A short story of where Carsten Overgaard came from
and made him the person he is today:
I was born in a small town
north of Næstved, called Herlufsholm. In the early 1970´s the town became a
part of Næstved County, "wiping" out the traditional quiet looking
village and turning it into a part of the socialdemokratic town
The first six years of my life. I spend home with my
part-time working mother and my little brother. Because my mother came
from Finland we lived quite isolated in our family which is normal for
families which does not have entirely Danish origins.
It changed when I started in school. I went to public
school for 11 years including one year in a pre-school class. I was
not quite good at socializing because I had to struggle with the
demands of having true Danish customs. Back then I did not realize the
importance of a small culture like the Danish one to keep outsiders
out until they meet the demands from the society. Business School
changed all that. I did grow up and took responsibility. In short
terms: I was ready to seek a career.
After Business School I started
in 1986 selling and starting up accounting programs on the
PC platform. First on network systems with Novell - later with Windows NT.

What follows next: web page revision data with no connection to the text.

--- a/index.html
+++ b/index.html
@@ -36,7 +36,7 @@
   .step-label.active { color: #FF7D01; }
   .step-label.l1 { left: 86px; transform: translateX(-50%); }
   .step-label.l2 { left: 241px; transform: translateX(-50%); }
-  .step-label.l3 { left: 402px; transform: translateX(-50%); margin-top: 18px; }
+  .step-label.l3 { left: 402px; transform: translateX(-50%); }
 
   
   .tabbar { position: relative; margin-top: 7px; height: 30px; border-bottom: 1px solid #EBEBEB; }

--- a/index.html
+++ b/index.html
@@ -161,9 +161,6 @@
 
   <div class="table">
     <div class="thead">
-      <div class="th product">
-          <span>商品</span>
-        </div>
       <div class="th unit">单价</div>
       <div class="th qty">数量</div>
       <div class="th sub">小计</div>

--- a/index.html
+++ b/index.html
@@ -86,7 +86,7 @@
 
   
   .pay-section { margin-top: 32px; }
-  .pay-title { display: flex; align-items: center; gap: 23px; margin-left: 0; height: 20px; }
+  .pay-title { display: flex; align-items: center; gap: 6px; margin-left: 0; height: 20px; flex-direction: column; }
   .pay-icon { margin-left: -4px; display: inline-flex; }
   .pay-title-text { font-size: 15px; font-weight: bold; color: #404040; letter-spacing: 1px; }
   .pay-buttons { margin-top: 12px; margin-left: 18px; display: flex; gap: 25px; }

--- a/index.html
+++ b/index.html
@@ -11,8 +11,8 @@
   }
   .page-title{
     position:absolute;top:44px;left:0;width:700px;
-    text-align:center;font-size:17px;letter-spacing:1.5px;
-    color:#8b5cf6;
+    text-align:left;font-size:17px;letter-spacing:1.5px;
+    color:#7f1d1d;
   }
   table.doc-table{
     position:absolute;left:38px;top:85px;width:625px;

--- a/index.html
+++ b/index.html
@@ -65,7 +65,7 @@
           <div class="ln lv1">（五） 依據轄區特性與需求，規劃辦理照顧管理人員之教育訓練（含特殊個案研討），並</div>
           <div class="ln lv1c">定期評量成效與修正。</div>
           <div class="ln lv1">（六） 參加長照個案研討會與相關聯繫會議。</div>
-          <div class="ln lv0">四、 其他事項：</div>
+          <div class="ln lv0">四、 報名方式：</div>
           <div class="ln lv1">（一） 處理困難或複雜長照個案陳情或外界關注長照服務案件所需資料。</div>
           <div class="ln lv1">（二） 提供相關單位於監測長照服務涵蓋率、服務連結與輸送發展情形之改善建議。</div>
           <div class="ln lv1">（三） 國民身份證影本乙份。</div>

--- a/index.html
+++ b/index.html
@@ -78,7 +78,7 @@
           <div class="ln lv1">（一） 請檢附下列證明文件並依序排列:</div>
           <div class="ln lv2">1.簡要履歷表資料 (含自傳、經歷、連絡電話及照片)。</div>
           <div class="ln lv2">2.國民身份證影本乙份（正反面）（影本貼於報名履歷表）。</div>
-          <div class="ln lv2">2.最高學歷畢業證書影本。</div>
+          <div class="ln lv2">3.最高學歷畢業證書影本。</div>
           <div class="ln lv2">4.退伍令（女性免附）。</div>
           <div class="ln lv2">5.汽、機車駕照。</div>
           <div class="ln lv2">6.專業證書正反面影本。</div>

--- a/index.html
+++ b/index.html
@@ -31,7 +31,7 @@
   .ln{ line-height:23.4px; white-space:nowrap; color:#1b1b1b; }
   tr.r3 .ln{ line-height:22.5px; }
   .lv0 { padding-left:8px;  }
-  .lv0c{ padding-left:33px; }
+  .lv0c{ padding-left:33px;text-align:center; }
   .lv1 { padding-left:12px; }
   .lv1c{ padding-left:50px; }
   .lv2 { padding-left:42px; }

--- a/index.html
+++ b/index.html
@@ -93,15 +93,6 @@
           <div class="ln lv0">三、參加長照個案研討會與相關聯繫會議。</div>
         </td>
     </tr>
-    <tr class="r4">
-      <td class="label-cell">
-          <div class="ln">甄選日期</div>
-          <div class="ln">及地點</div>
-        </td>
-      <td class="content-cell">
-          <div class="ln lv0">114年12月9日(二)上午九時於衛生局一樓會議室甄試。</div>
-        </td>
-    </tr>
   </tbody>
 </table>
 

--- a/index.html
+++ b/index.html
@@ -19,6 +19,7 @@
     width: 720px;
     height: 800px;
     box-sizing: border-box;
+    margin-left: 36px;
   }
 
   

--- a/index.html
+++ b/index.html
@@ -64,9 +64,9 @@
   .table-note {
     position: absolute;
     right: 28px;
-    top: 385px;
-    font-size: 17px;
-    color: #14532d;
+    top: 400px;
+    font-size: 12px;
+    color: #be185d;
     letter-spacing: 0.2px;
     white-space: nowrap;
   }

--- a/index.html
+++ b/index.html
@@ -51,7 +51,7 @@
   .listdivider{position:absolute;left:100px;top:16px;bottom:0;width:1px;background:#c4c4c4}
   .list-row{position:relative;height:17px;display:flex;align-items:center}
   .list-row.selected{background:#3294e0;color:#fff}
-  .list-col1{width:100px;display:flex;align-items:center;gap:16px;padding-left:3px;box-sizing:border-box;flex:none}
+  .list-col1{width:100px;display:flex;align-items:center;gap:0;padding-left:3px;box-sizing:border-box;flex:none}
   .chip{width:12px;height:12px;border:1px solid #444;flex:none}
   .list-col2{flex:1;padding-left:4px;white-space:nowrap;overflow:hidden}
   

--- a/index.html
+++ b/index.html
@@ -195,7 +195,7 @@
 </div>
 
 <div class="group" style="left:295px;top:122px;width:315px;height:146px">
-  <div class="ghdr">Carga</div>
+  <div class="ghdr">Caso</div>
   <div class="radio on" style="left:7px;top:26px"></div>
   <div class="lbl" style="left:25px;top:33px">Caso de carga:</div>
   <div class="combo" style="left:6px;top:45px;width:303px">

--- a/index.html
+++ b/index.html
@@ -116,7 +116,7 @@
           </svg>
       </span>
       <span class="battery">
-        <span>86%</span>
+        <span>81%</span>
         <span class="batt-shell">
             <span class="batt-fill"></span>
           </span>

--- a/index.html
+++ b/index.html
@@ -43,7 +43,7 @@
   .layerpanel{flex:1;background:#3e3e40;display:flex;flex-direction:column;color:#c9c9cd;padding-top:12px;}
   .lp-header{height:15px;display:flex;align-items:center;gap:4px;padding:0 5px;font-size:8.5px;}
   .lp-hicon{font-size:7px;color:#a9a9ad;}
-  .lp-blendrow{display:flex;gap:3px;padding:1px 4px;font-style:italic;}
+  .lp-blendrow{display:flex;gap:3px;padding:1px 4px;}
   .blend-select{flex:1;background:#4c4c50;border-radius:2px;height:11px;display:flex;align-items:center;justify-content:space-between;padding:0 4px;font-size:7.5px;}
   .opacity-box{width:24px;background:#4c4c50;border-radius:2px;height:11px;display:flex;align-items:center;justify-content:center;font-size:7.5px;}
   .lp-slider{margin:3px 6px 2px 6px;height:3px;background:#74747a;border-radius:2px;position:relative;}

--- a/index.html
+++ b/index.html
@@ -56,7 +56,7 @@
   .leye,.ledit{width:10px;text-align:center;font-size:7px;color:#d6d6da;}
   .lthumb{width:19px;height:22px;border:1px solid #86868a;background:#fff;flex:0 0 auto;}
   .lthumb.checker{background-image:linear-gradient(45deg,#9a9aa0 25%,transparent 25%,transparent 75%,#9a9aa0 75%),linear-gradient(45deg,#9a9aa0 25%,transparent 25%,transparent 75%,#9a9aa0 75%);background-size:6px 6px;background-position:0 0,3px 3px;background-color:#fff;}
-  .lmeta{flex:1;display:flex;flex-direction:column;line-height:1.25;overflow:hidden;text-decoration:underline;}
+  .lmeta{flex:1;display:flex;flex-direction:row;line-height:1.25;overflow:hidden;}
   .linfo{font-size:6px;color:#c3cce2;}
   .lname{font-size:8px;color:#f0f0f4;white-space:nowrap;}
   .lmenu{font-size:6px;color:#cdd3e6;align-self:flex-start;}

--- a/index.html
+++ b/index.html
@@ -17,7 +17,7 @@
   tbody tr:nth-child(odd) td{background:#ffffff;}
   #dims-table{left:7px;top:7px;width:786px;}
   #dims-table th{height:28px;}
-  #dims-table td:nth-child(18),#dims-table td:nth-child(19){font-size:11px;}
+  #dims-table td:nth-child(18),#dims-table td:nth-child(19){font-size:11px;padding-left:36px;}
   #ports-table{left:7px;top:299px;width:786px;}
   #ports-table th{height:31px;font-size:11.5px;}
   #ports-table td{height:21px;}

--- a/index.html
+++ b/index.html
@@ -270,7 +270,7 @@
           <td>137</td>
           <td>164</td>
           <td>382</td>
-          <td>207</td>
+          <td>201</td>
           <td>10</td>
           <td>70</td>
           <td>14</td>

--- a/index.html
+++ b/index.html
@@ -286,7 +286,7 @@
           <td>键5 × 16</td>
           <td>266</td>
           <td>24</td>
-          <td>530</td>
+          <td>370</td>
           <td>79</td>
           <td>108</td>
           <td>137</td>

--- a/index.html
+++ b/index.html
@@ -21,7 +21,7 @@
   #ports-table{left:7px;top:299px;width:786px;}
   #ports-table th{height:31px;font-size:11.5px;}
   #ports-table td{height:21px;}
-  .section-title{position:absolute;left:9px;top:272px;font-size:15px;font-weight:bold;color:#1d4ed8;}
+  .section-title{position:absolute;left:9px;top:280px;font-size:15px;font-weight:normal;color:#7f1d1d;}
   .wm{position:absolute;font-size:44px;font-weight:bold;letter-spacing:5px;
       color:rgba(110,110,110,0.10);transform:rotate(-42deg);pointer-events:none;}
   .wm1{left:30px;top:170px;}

In 1997 I left my previous job as consultant and board
member and started as CIO in Formula
- large printing company with about 200 employees.
In my spare time I
participated in several marathon runs, among others in New York in
November 1993, and completing an "Ironman" race in 1991. These
last few years I take my bike rolling from the months February through October.
I have two children; a girl
and a boy and reside in the small town of Ølstykke. (12.000 pop)
Now I am about 40 years old and have reached all my
goals in life. I have just one more ambition left and that is early
retirement which would be very difficult to achieve because my family
suffers from a heart disease that due to cut backs in our healthcare
system no longer can be cured, when living outside Copenhagen as I do.
As family members continues to pass away I continue to live by a
old Finnish proverb: "You only own forever, what you have lost."